Choose a unique server-id between 1 and 4294967295. This ID must be unique within your MySQL replication topology. OLake will use a replica ID greater than 1000 by default.

2. Restart MySQL

Apply configuration changes by restarting MySQL:

# Ubuntu/Debian
sudo systemctl restart mysql

# CentOS/RHEL
sudo systemctl restart mysqld

# Or using mysqld directly
sudo service mysql restart

Verify Configuration:

SHOW VARIABLES LIKE 'log_bin';
SHOW VARIABLES LIKE 'binlog_format';
SHOW VARIABLES LIKE 'binlog_row_image';
SHOW VARIABLES LIKE 'server_id';

3. Create Replication User

Connect as root or a user with administrative privileges:

-- Create dedicated CDC user
CREATE USER 'cdc_user'@'%' IDENTIFIED WITH mysql_native_password BY 'strongpassword';

-- Grant replication privileges
GRANT SELECT, REPLICATION CLIENT, REPLICATION SLAVE ON *.* TO 'cdc_user'@'%';

-- Apply changes
FLUSH PRIVILEGES;
Replication Slot Configuration

When configuring OLake, use a unique replica ID that doesn't conflict with existing MySQL replicas. OLake will use this ID to connect as a replication client.
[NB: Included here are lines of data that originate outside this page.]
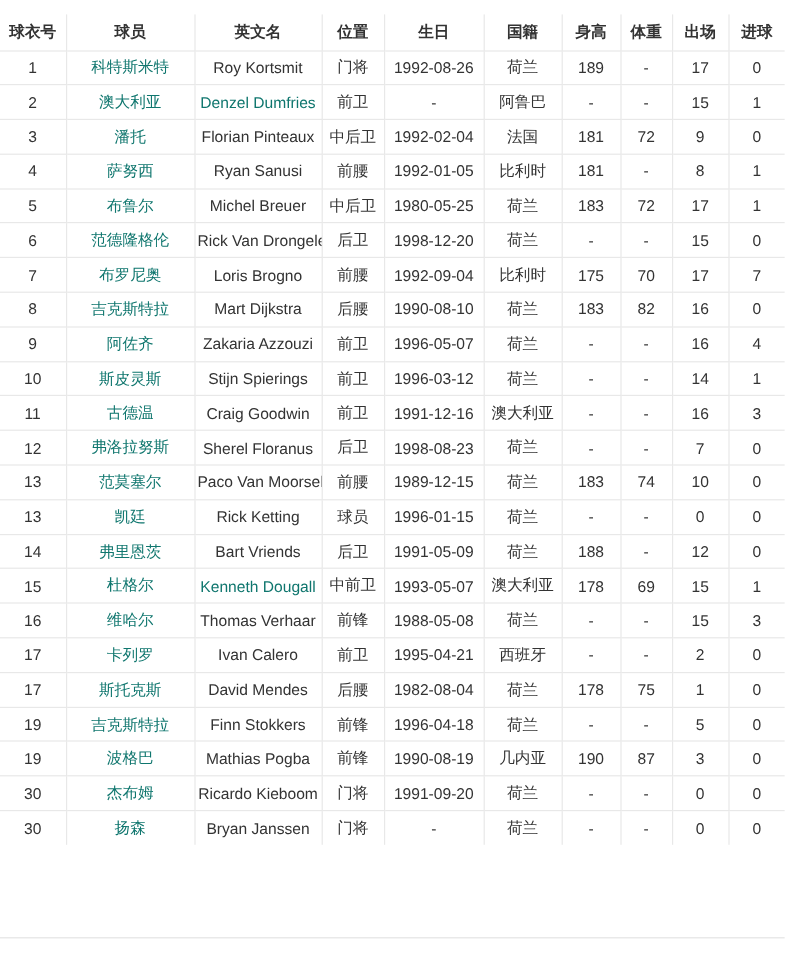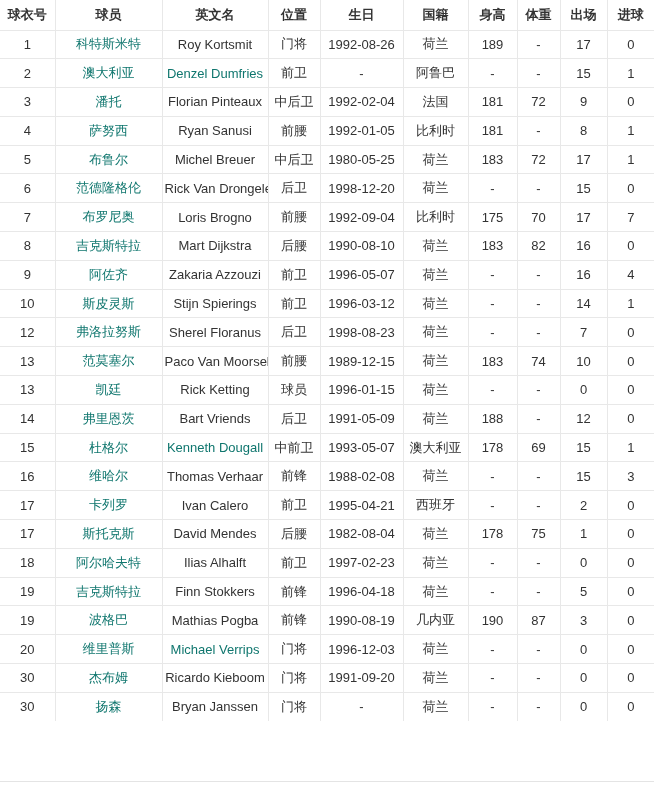--- a/index.html
+++ b/index.html
@@ -20,6 +20,7 @@
     border-collapse: collapse;
     table-layout: fixed;
     border: hidden; 
+    margin-top: 12px;
   }
   table.roster th,
   table.roster td {

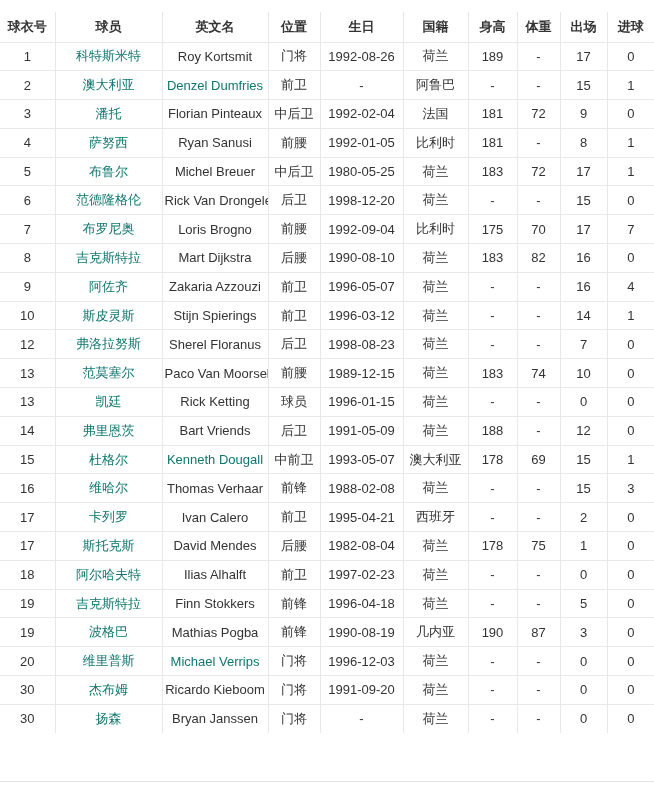--- a/index.html
+++ b/index.html
@@ -220,6 +220,18 @@
         <td>1</td>
       </tr>
       <tr>
+        <td>11</td>
+        <td class="cjk"><a class="link">古德温</a></td>
+        <td>Craig Goodwin</td>
+        <td class="cjk">前卫</td>
+        <td>1991-12-16</td>
+        <td class="cjk">澳大利亚</td>
+        <td>-</td>
+        <td>-</td>
+        <td>16</td>
+        <td>3</td>
+      </tr>
+      <tr>
         <td>12</td>
         <td class="cjk"><a class="link">弗洛拉努斯</a></td>
         <td>Sherel Floranus</td>

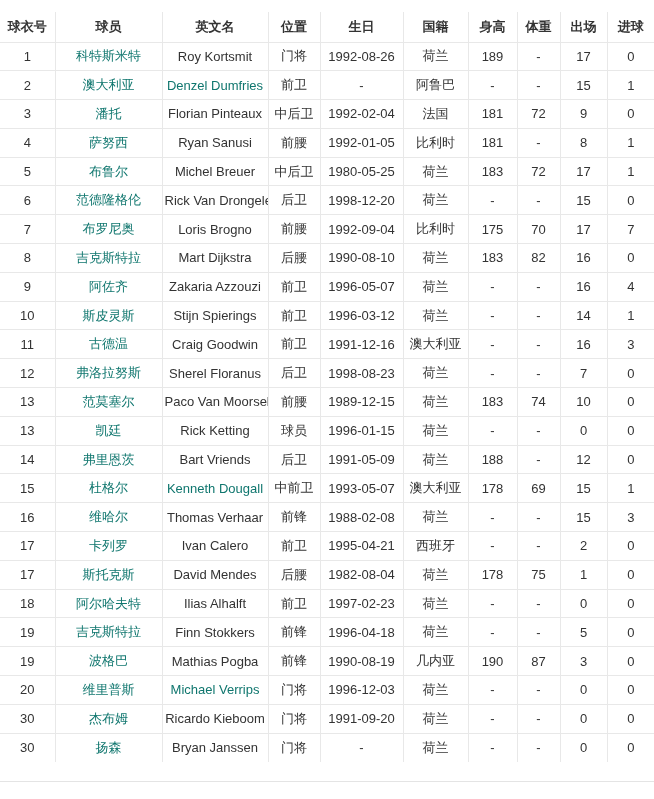--- a/index.html
+++ b/index.html
@@ -296,7 +296,7 @@
         <td class="cjk"><a class="link">维哈尔</a></td>
         <td>Thomas Verhaar</td>
         <td class="cjk">前锋</td>
-        <td>1988-02-08</td>
+        <td>1988-05-08</td>
         <td class="cjk">荷兰</td>
         <td>-</td>
         <td>-</td>

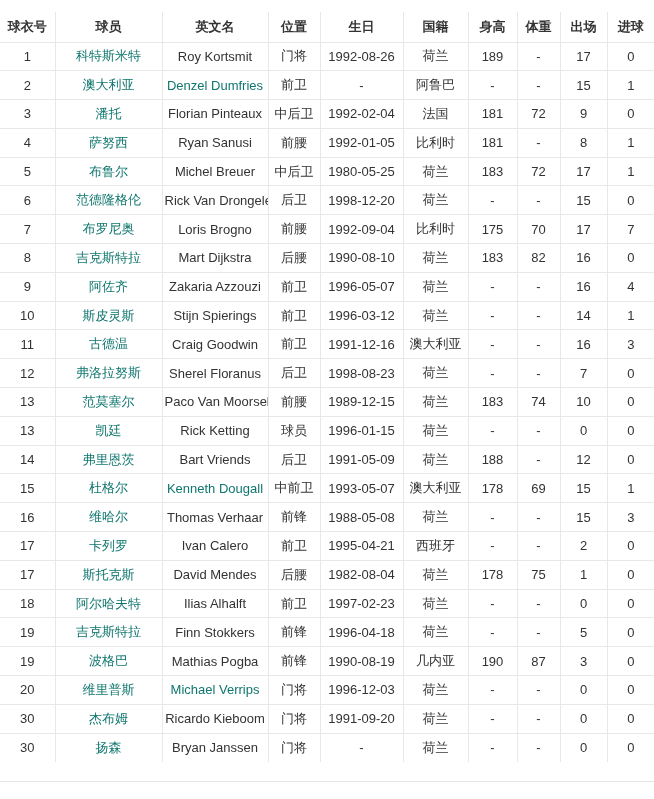--- a/index.html
+++ b/index.html
@@ -328,18 +328,6 @@
         <td>0</td>
       </tr>
       <tr>
-        <td>18</td>
-        <td class="cjk"><a class="link">阿尔哈夫特</a></td>
-        <td>Ilias Alhalft</td>
-        <td class="cjk">前卫</td>
-        <td>1997-02-23</td>
-        <td class="cjk">荷兰</td>
-        <td>-</td>
-        <td>-</td>
-        <td>0</td>
-        <td>0</td>
-      </tr>
-      <tr>
         <td>19</td>
         <td class="cjk"><a class="link">吉克斯特拉</a></td>
         <td>Finn Stokkers</td>

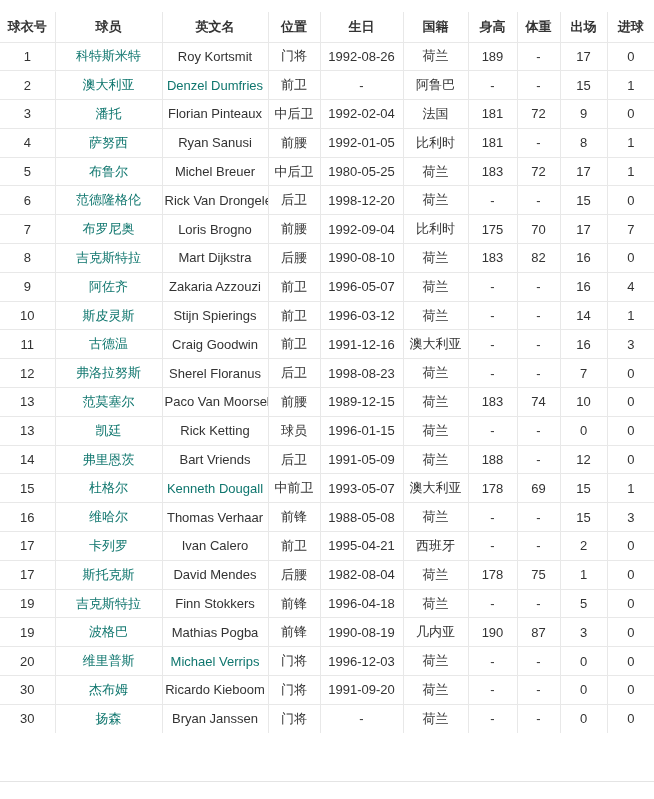--- a/index.html
+++ b/index.html
@@ -352,18 +352,6 @@
         <td>0</td>
       </tr>
       <tr>
-        <td>20</td>
-        <td class="cjk"><a class="link">维里普斯</a></td>
-        <td><a class="link">Michael Verrips</a></td>
-        <td class="cjk">门将</td>
-        <td>1996-12-03</td>
-        <td class="cjk">荷兰</td>
-        <td>-</td>
-        <td>-</td>
-        <td>0</td>
-        <td>0</td>
-      </tr>
-      <tr>
         <td>30</td>
         <td class="cjk"><a class="link">杰布姆</a></td>
         <td>Ricardo Kieboom</td>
Optional: Restrict Table Access

For stricter security, grant access only to specific databases/tables:

-- Grant access to specific database
GRANT SELECT ON mydb.* TO 'cdc_user'@'%';
GRANT REPLICATION CLIENT, REPLICATION SLAVE ON *.* TO 'cdc_user'@'%';

-- Grant access to specific tables
GRANT SELECT ON mydb.table1 TO 'cdc_user'@'%';
GRANT SELECT ON mydb.table2 TO 'cdc_user'@'%';

4. Configure Network Access

Ensure MySQL port (default 3306) is accessible and configure authentication:

Firewall Configuration:

Ubuntu/Debian (ufw):

sudo ufw allow from 10.0.0.0/16 to any port 3306

CentOS/RHEL (firewalld):

sudo firewall-cmd --permanent --add-rich-rule="rule family='ipv4' source address='10.0.0.0/16' port protocol='tcp' port='3306' accept"
sudo firewall-cmd --reload

AWS EC2 Security Groups:

  • Add inbound rule for port 3306 from OLake's IP addresses
  • Ensure outbound rules allow MySQL responses

For secure connections, configure SSL in my.cnf:

[mysqld]
# Enable SSL
ssl-cert = /path/to/server-cert.pem
ssl-key = /path/to/server-key.pem
ssl-ca = /path/to/ca-cert.pem

# Require SSL for replication user
require_secure_transport = ON

Generate Self-signed Certificates (for testing):

# Create SSL certificates directory
sudo mkdir -p /var/lib/mysql-ssl
cd /var/lib/mysql-ssl

# Generate CA private key
sudo openssl genrsa -out ca-key.pem 2048

# Generate CA certificate
sudo openssl req -new -x509 -nodes -days 365 -key ca-key.pem -out ca-cert.pem -subj "/CN=MySQL-CA"

# Generate server private key
sudo openssl genrsa -out server-key.pem 2048

# Generate server certificate request
sudo openssl req -new -key server-key.pem -out server-req.pem -subj "/CN=mysql-server"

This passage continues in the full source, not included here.